(Records from a dataset)
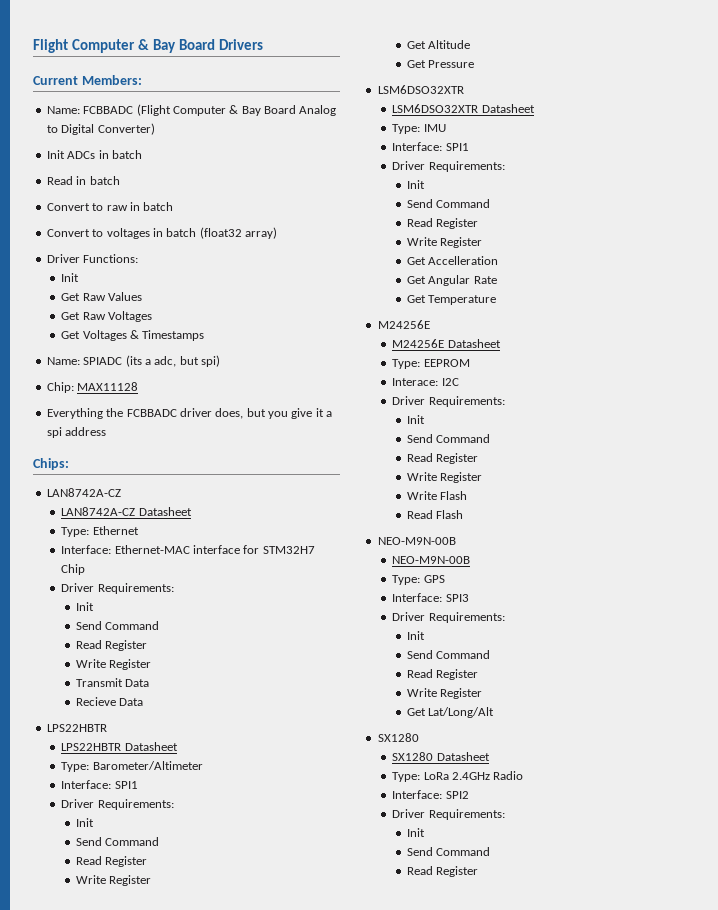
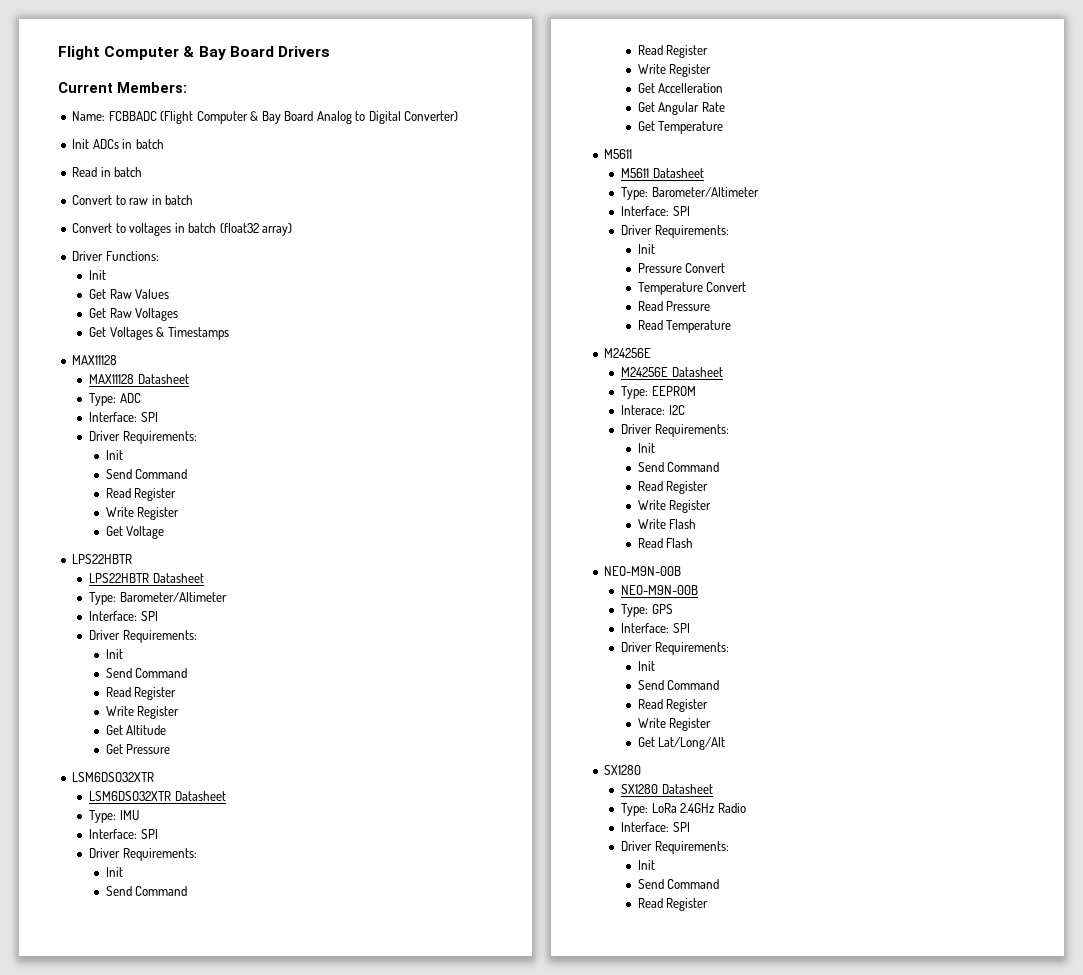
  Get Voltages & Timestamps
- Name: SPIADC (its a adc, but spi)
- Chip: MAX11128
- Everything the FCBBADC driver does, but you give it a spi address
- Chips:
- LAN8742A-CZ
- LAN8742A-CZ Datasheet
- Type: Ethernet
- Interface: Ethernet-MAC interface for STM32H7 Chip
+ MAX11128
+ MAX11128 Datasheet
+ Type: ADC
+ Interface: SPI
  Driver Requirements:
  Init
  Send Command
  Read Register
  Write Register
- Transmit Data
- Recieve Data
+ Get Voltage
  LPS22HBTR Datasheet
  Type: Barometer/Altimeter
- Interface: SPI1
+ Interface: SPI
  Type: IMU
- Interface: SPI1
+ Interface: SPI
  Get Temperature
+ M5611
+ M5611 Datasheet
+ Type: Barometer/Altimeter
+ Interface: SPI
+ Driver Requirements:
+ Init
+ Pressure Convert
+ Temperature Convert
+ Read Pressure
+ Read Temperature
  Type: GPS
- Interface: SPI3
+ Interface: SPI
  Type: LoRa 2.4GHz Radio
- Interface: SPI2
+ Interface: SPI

* * *

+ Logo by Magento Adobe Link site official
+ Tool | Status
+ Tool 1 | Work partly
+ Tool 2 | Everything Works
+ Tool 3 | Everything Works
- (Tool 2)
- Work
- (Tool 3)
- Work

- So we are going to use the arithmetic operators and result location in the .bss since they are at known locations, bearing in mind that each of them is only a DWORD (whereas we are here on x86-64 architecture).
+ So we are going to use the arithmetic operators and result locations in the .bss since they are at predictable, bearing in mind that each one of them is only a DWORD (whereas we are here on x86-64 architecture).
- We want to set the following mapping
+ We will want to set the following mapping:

Problem: Among the lines of the data above, count those holding "Tool" and state only the number.

Response area: 6